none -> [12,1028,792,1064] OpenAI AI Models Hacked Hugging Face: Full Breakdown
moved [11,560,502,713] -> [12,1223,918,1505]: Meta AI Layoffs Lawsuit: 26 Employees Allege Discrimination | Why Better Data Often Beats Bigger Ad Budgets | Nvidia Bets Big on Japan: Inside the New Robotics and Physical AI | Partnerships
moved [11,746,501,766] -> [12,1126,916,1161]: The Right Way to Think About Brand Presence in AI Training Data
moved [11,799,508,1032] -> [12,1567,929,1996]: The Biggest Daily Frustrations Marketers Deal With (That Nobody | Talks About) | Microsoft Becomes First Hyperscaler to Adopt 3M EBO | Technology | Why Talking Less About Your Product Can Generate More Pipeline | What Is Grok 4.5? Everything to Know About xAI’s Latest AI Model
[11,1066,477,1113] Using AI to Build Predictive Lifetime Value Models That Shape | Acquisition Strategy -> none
---
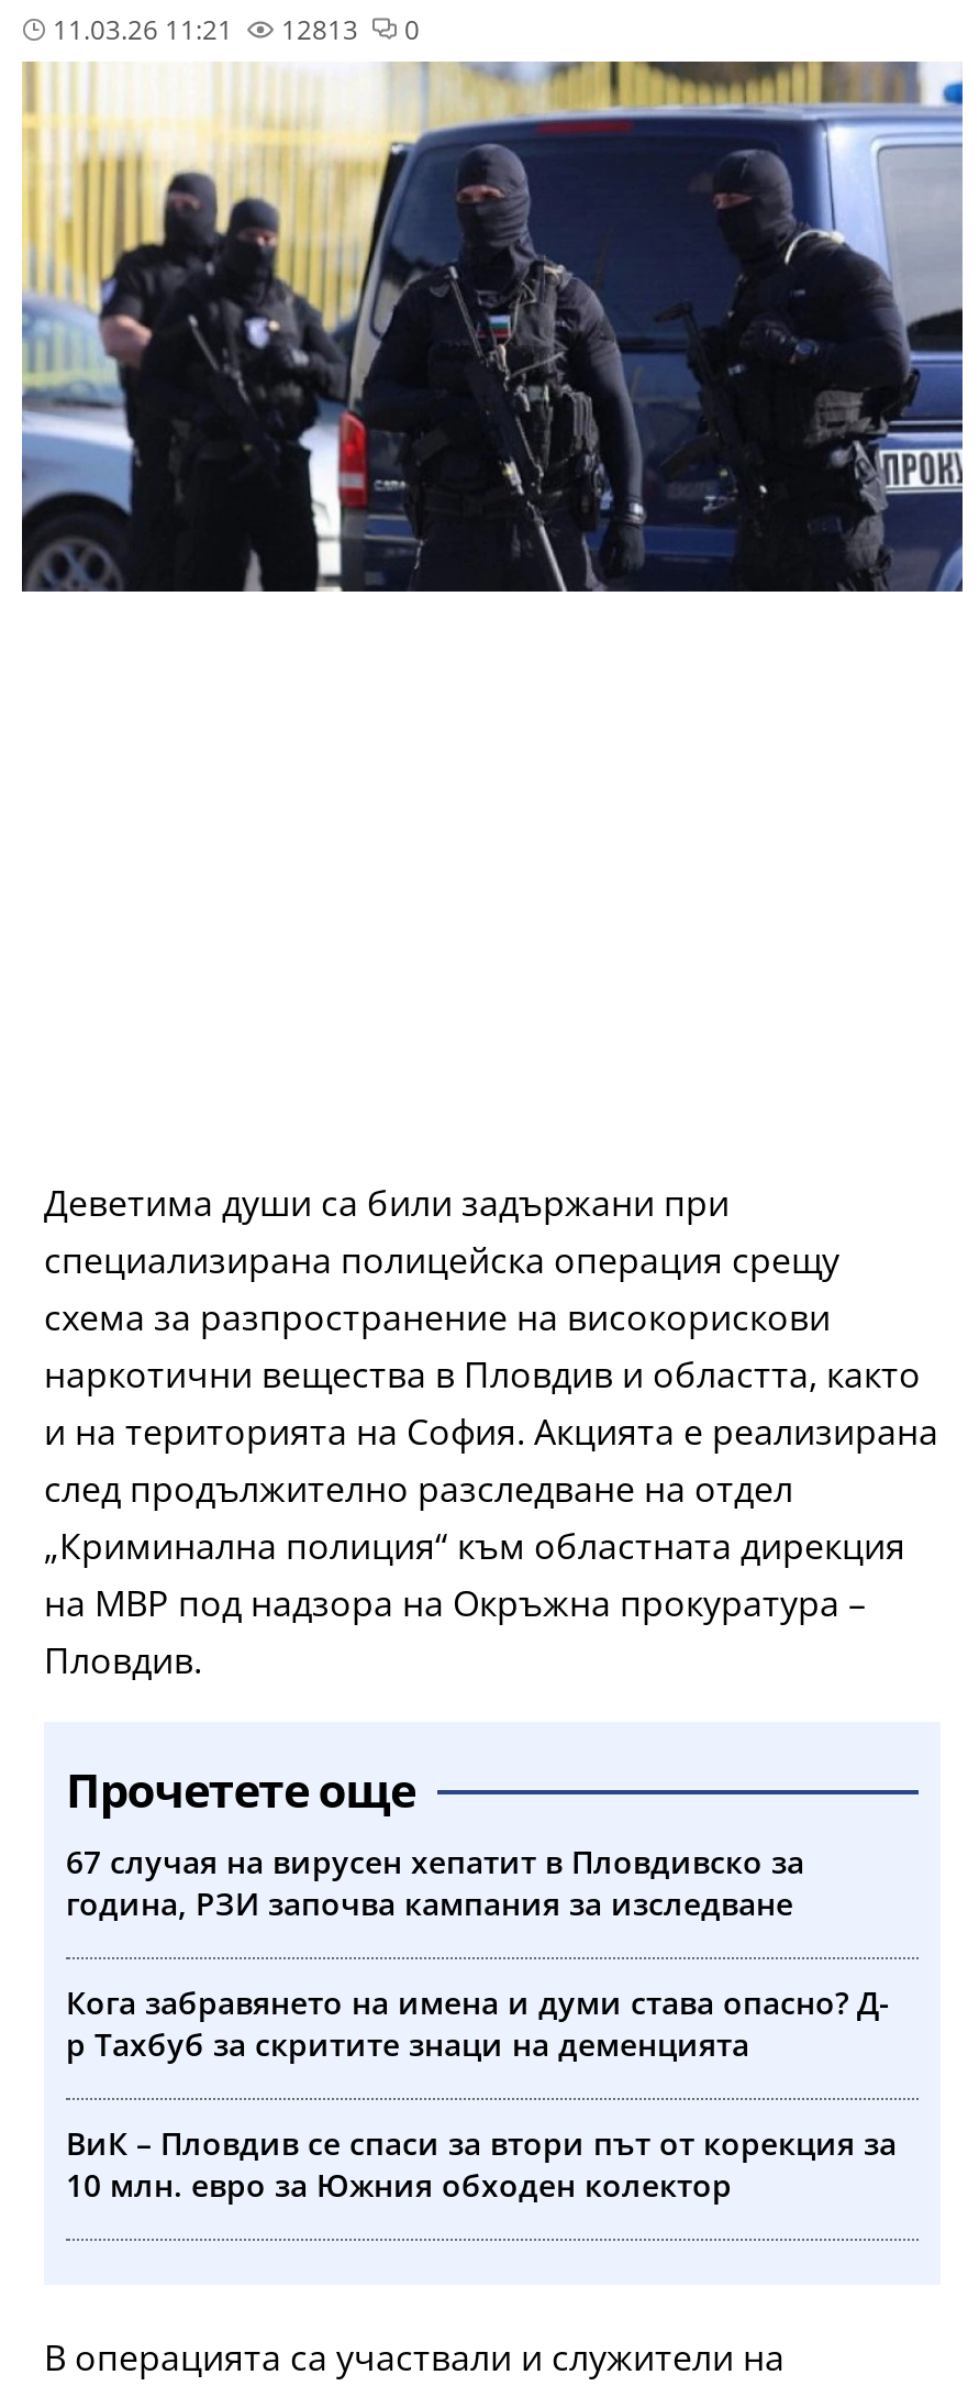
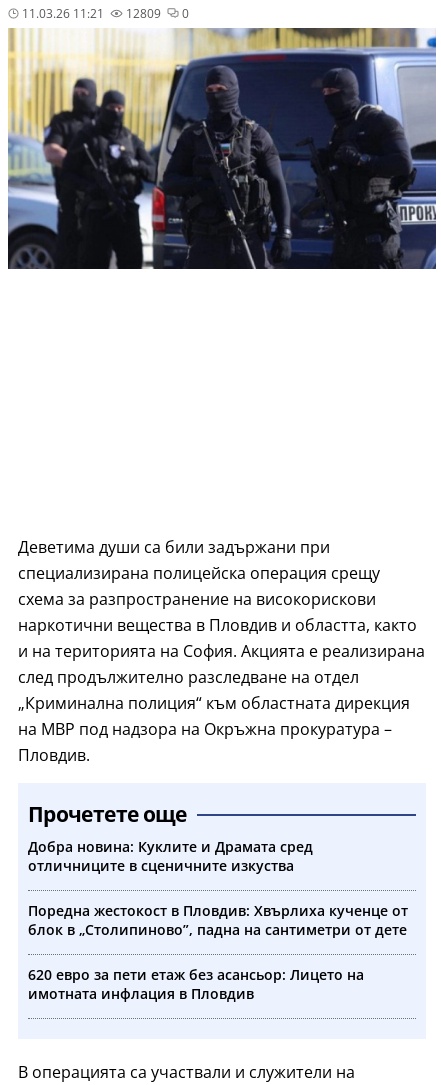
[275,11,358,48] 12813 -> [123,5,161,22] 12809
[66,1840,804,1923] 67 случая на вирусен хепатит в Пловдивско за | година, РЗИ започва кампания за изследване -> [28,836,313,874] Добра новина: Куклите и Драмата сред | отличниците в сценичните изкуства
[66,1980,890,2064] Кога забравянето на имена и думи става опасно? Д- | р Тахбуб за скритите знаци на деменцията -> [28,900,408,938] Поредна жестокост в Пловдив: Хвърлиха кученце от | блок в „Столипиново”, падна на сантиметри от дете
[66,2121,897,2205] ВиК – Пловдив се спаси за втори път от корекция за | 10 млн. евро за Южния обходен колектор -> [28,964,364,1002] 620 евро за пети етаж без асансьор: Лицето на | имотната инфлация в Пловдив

§ **Task directions**
Of the entries above, repeat exactly the lines between the line with "none -> [12,1028,792,1064]" and the line with "moved [11,746,501,766] ->", inclusive, and no others.

§ **Final answer**
none -> [12,1028,792,1064] OpenAI AI Models Hacked Hugging Face: Full Breakdown
moved [11,560,502,713] -> [12,1223,918,1505]: Meta AI Layoffs Lawsuit: 26 Employees Allege Discrimination | Why Better Data Often Beats Bigger Ad Budgets | Nvidia Bets Big on Japan: Inside the New Robotics and Physical AI | Partnerships
moved [11,746,501,766] -> [12,1126,916,1161]: The Right Way to Think About Brand Presence in AI Training Data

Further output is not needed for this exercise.